**Given data**

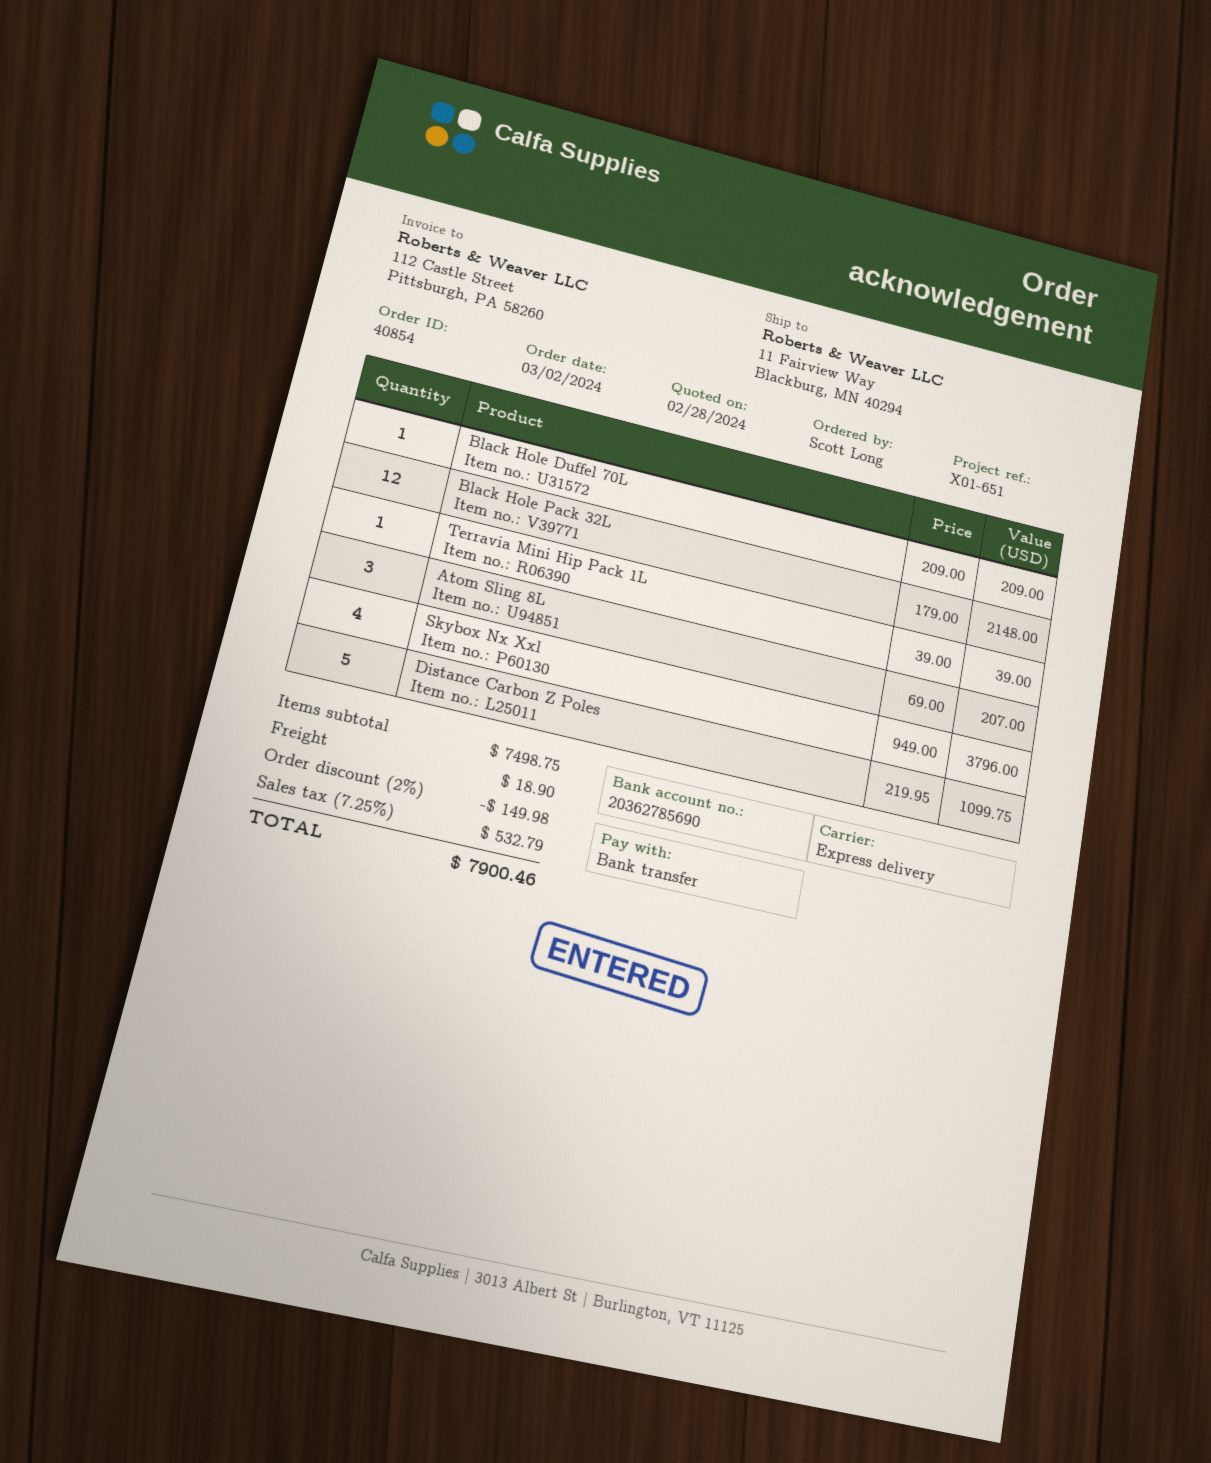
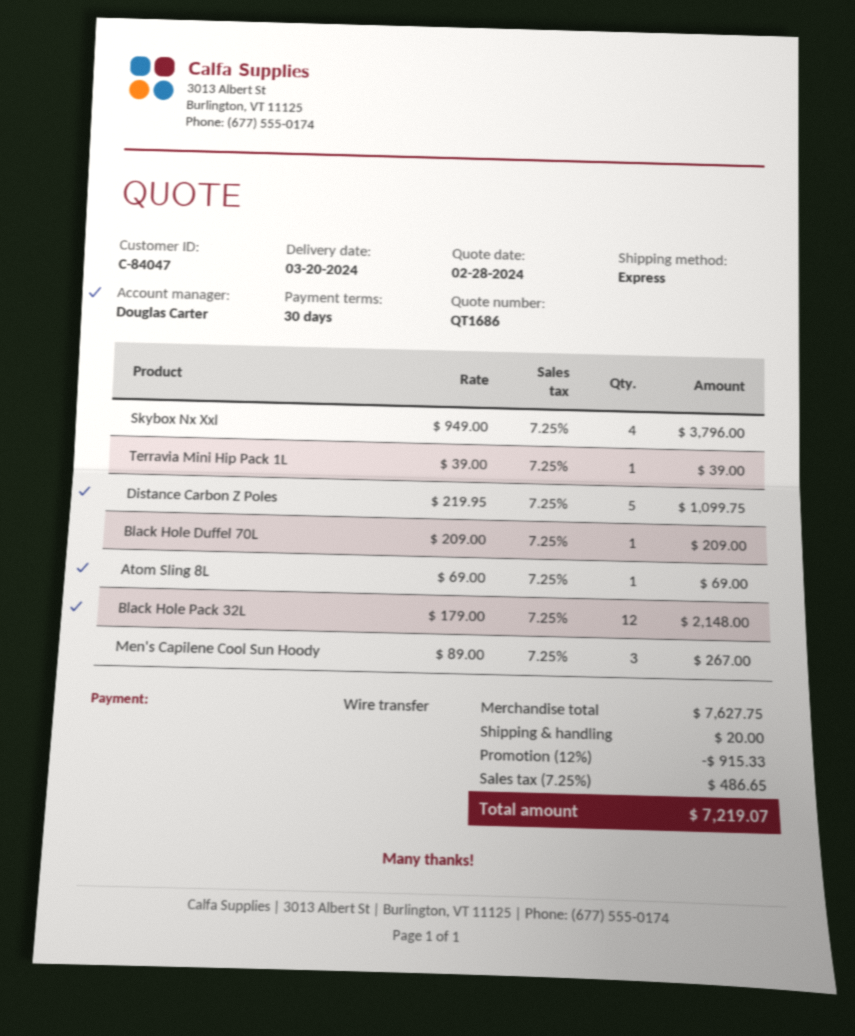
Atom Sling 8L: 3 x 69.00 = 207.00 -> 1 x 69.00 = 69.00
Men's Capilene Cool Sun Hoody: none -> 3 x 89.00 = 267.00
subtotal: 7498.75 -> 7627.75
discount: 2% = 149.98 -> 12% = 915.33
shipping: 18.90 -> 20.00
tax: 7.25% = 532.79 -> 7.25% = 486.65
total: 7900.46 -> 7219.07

**Exercise details**
Word for word, quote the full listing, omitting every picture.

**Task solution**
Atom Sling 8L: 3 x 69.00 = 207.00 -> 1 x 69.00 = 69.00
Men's Capilene Cool Sun Hoody: none -> 3 x 89.00 = 267.00
subtotal: 7498.75 -> 7627.75
discount: 2% = 149.98 -> 12% = 915.33
shipping: 18.90 -> 20.00
tax: 7.25% = 532.79 -> 7.25% = 486.65
total: 7900.46 -> 7219.07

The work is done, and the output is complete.